# Structured cabling for powering lamps on a suspended ceiling.



## Konrad.J.Bielecki (7 mo ago)

Hello everyone.
I hope that he will not commit any crime asking for something obvious to an electrician in the USA, but from my European perspective, not all matters related to electrics in the USA are so obvious. I am doing a new project and I am wondering whether it is acceptable to use structured cabling, eg WIELAND GESIS or WAGO WINSTA to connect lighting points in suspended ceilings? The connectors themselves have UL approvals. However, I know from my previous experience that the cabling must always be secured with a conduit or a pipe. Has anyone encountered this type of system?


----------



## SWDweller (Dec 9, 2020)

I got into several Lightning Distribution Systems for lighting back in the 80's. I hated them.
Every piece was 3/8" flex with a connector that would plug into the back of the light fixtures. How ever when you had special needs like inside and out side lamp switching, night lights, or emergency fixtures you needed the right cable. All cables would fit anywhere on the project. Get one cable wrong and you would hunt for hours to make the correction. Some of the guys I had helping me on the projects did not read the tags as well as others they paid more attention to the lengths of the cable.

From reading on both pages I would wonder about the "cord" that both sites talk about. 
Especially if this was a plenum ceiling.

The system fell out of favor when they changed the tax code and I have not see these for decades.


----------



## kb1jb1 (Nov 11, 2017)

Structured cabling for lights what is it? Is it like PoE ?


----------



## MHElectric (Oct 14, 2011)

kb1jb1 said:


> Structured cabling for lights what is it? Is it like PoE ?


Ive heard you say that before. What does POE stand for? It means low voltage, right?


----------



## kb1jb1 (Nov 11, 2017)

PoE is power over ethernet. More and more things like lighting and cameras receive their power over the Cat 6 cable. Cameras are the big thing where both signal and power are over the same cable. They also have LED lights that get power from the data switch and can be programmed to do different things.


----------



## Konrad.J.Bielecki (7 mo ago)

This is definitely a different solution from PoE, one common feature is that, like PoE, it consists of a large number of plugs and sockets. I'm sending a drawing of what it looks like.
This solution works with a voltage of 250V AC and a current up to 16 A. Wire cross-section 1.5 mm2 = ~ AWG 16
I am most interested in the information whether such cables can be used in a suspended ceiling with a 2'x2 'raster without using an additional metal conduit,

*SWDweller *- Thank you for your response. In this project I would have it so much easier because they are lamps independent from emergency and traditional lighting. They form a separate circuit for UV-C lamp only.
These systems are used more often in Europe, they have color coding and coding on the connectors, so it is easier to make some modifications.


----------



## splatz (May 23, 2015)

The term "structured cabling" is used differently in the US, they use as a kind of non-technical catch-all term for voice, data, security, sound, and video, usually in a residential setting. 
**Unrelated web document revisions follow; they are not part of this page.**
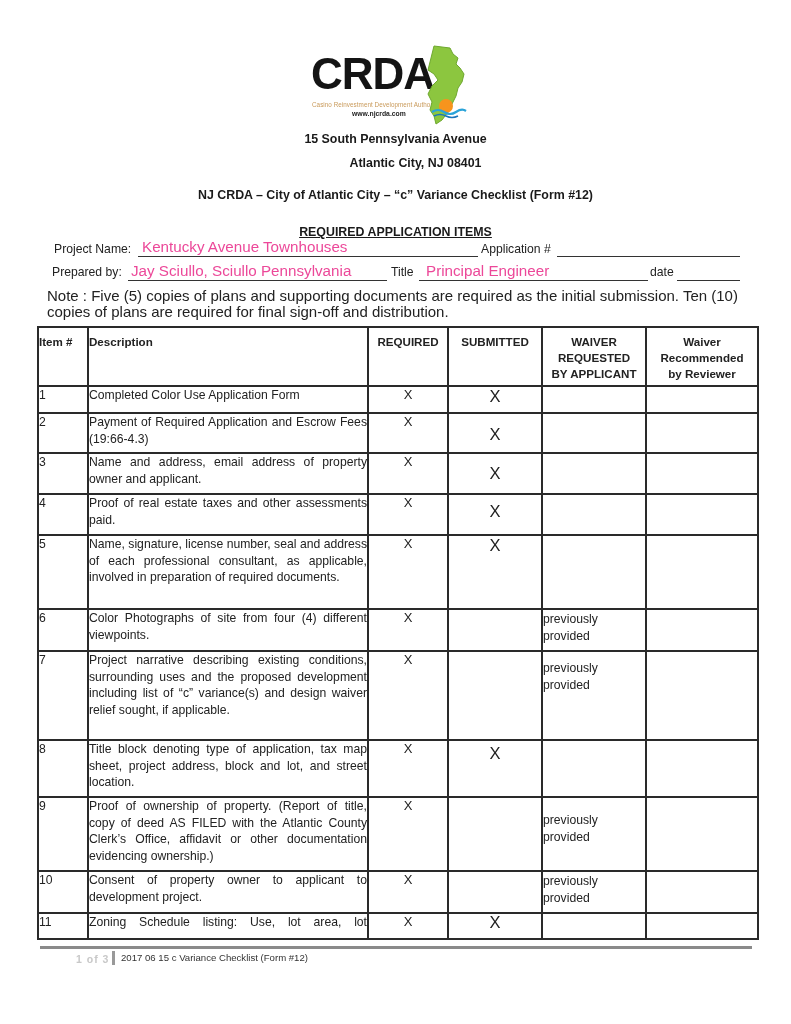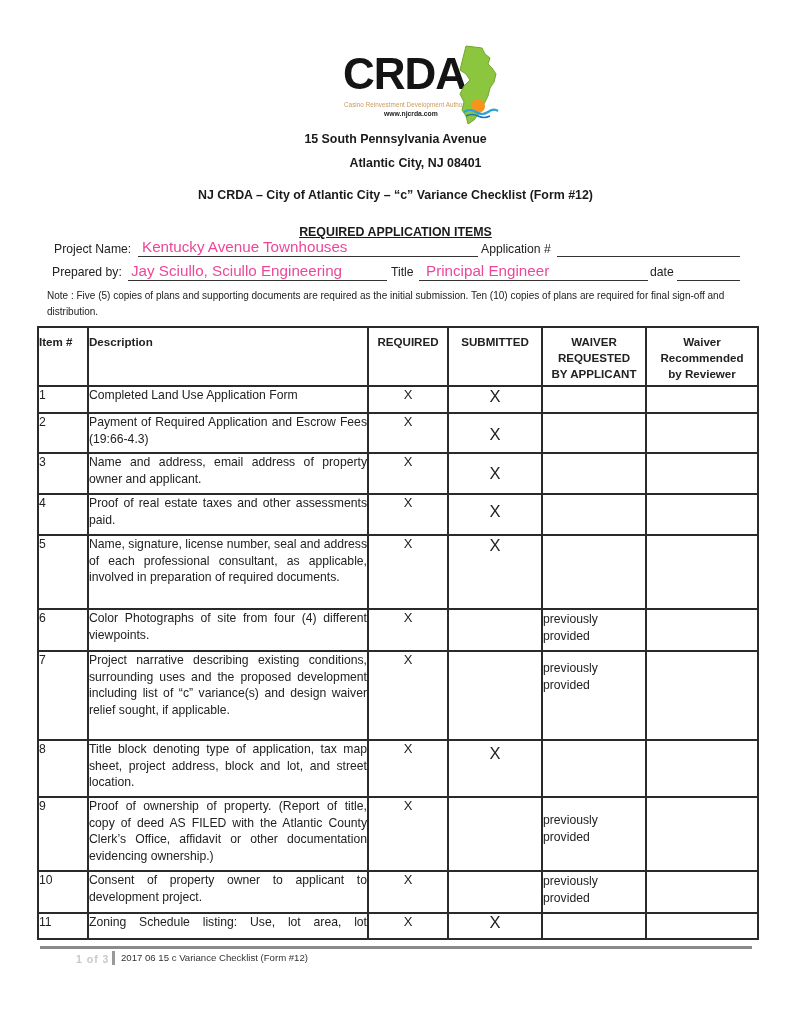--- a/index.html
+++ b/index.html
@@ -7,7 +7,7 @@
   .abs { position: absolute; }
 
   
-  .logo { left: 308px; top: 44px; width: 180px; height: 78px; margin-left: 32px; }
+  .logo { left: 308px; top: 44px; width: 180px; height: 78px; }
   .logo-word { position: absolute; left: 3px; top: 8px; font-family: "Liberation Sans", sans-serif; font-weight: 700; font-size: 44px; letter-spacing: -1px; color: #141414; line-height: 44px; }
   .logo-tagline { position: absolute; left: 4px; top: 57px; font-size: 6.3px; color: #c99a5a; white-space: nowrap; letter-spacing: 0.05px; }
   .logo-url { position: absolute; left: 44px; top: 66px; font-size: 6.8px; font-weight: 700; color: #222; }

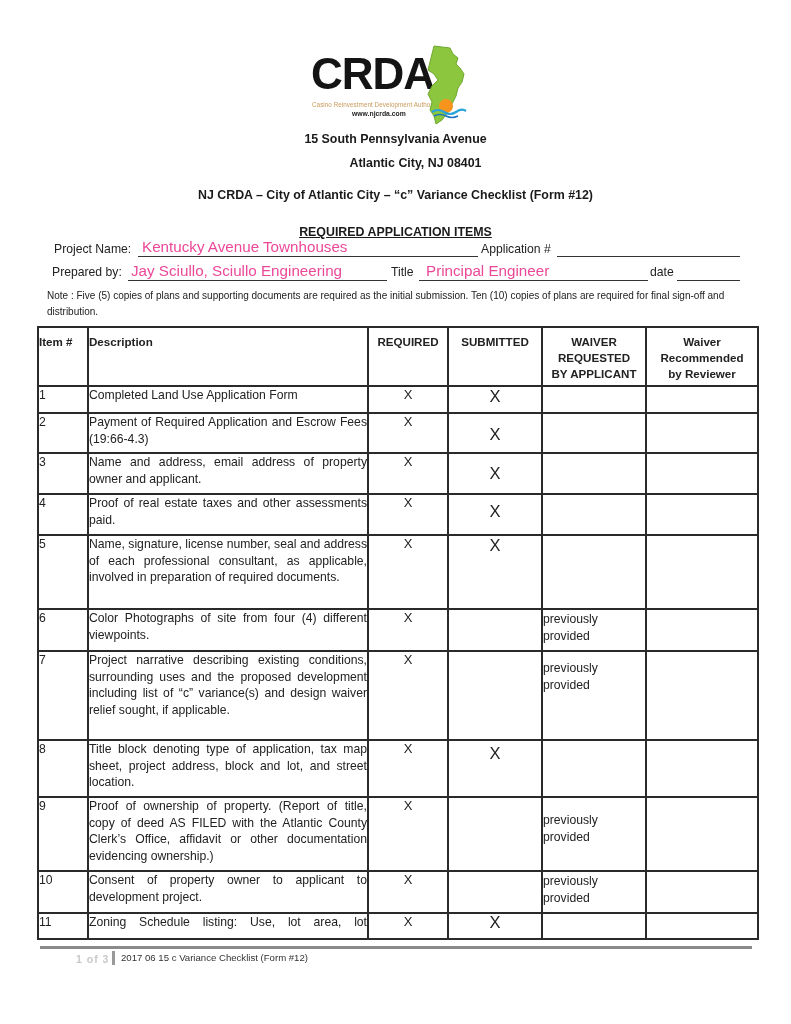--- a/index.html
+++ b/index.html
@@ -73,7 +73,7 @@
 
 <div class="abs field-label" style="left:52px; top:265px;">Prepared by:</div>
 <div class="abs uline" style="left:128px; top:280px; width:259px;"></div>
-<div class="abs fill" style="left:131px; top:262px;">Jay Sciullo, Sciullo Engineering</div>
+<div class="abs fill" style="left:131px; top:262px;">Jay Sciullo, Sciullo Pennsylvania</div>
 <div class="abs field-label" style="left:391px; top:265px;">Title</div>
 <div class="abs uline" style="left:419px; top:280px; width:229px;"></div>
 <div class="abs fill" style="left:426px; top:262px;">Principal Engineer</div>

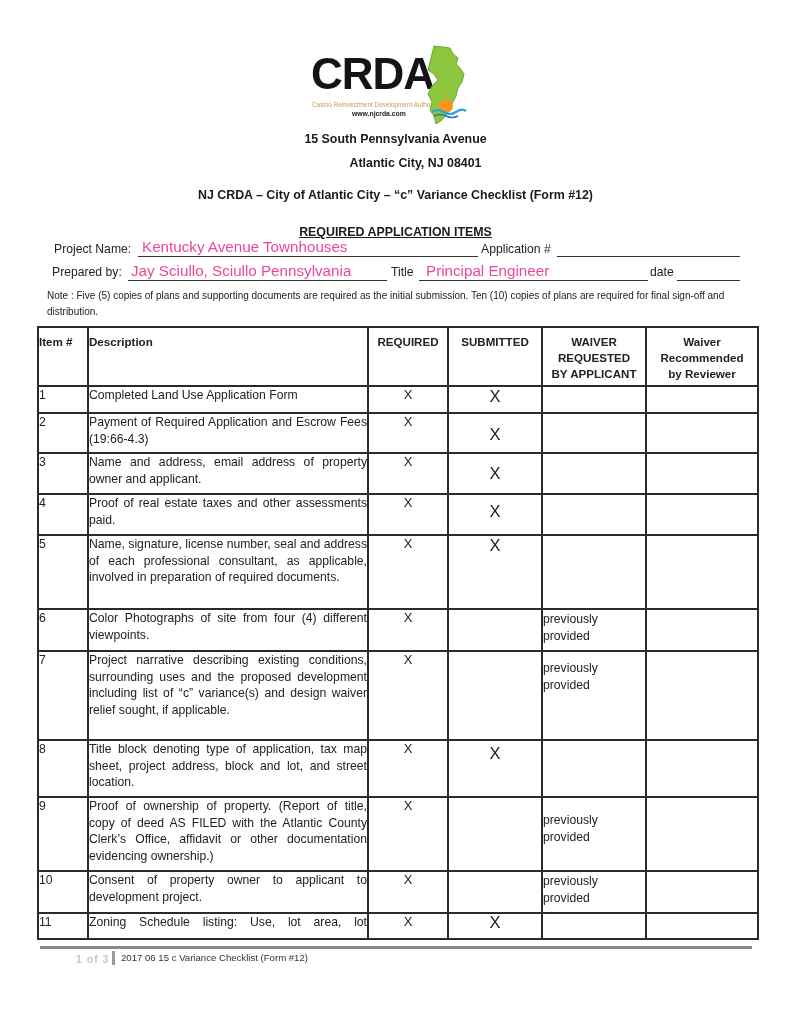--- a/index.html
+++ b/index.html
@@ -20,7 +20,7 @@
   .fill { font-size: 15.2px; color: #ec4899; white-space: nowrap; }
   .uline { border-bottom: 1px solid #333; height: 0; }
 
-  .note { left: 47px; top: 288px; width: 700px; font-size: 10px; line-height: 16px; color: #222; }
+  .note { left: 47px; top: 288px; width: 700px; font-size: 15px; line-height: 16px; color: #222; }
 
   
   table.checklist { position: absolute; left: 37px; top: 326px; border-collapse: collapse; table-layout: fixed; width: 720px; }

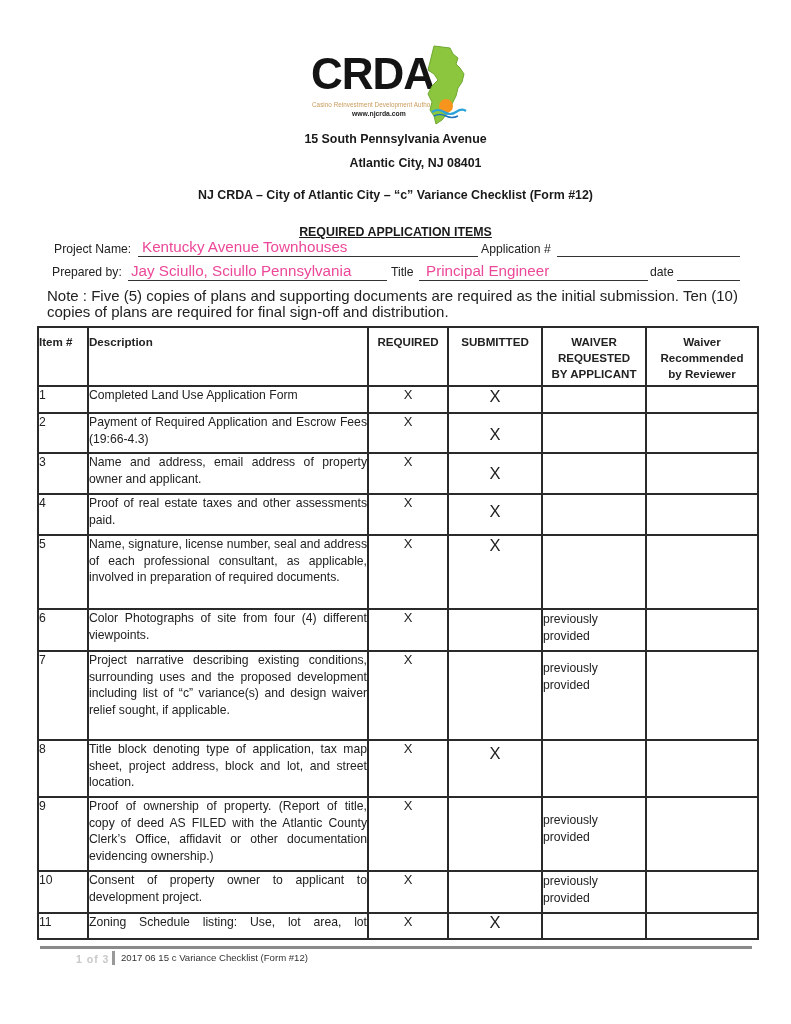--- a/index.html
+++ b/index.html
@@ -111,7 +111,7 @@
 
   <tr style="height:27px;">
     <td class="c-item">1</td>
-    <td class="c-desc">Completed Land Use Application Form</td>
+    <td class="c-desc">Completed Color Use Application Form</td>
     <td class="c-req"><span class="xmark small">X</span></td>
     <td class="c-sub" style="padding-top:1px;"><span class="xmark big">X</span></td>
     <td class="c-waiver"></td>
I think the OP is asking about what it would take to get a European system approved for use in the US, the connectors have UL approval, but that's not enough. Laws vary from state to state and city to city but almost everywhere some version of the National Electrical Code will apply. Electrical installations must also comply with some version of the Internation Building Code and there are also some parts of the local fire codes that affect electrical installations. 

At a minimum, electrical equipment must be listed by UL or some other NRTL (nationally recognized testing laboratory) that the local authorities accept. So just having listed connectors doesn't get you to compliance, long way to go yet. 

The OP is apparently a product engineer from Poland and I suspect might be pretty green, I think most product engineers know that getting their product compliant in foreign markets is way more than you can address in a thread on a forum.


----------



## Konrad.J.Bielecki (7 mo ago)

splatz said:


> The term "structured cabling" is used differently in the US, they use as a kind of non-technical catch-all term for voice, data, security, sound, and video, usually in a residential setting.
> 
> I think the OP is asking about what it would take to get a European system approved for use in the US, the connectors have UL approval, but that's not enough. Laws vary from state to state and city to city but almost everywhere some version of the National Electrical Code will apply. Electrical installations must also comply with some version of the Internation Building Code and there are also some parts of the local fire codes that affect electrical installations.
> 
> ...


Of course, I know that it is not that simple, I am looking for information whether such installations and solutions are already in use and what they look like. I am in contact with UL and SGS about other projects, and I know from experience that a response from these units usually takes a very long time.
I also know that the UL mark itself on one component does not change anything and it is necessary to verify the whole for compliance with the regulations.
I assumed that if the manufacturer certifies some components, there is a chance that they are already used in your country.


----------



## Techy (Mar 4, 2011)

there are similar 'Manufactured Wiring Systems' currently in use, Lithonia/Acuity Reloc or Cooper MWS being the ones I see the most


----------



## Konrad.J.Bielecki (7 mo ago)

Techy said:


> there are similar 'Manufactured Wiring Systems' currently in use, Lithonia/Acuity Reloc or Cooper MWS being the ones I see the most


Thanks a lot to this information I was looking for


----------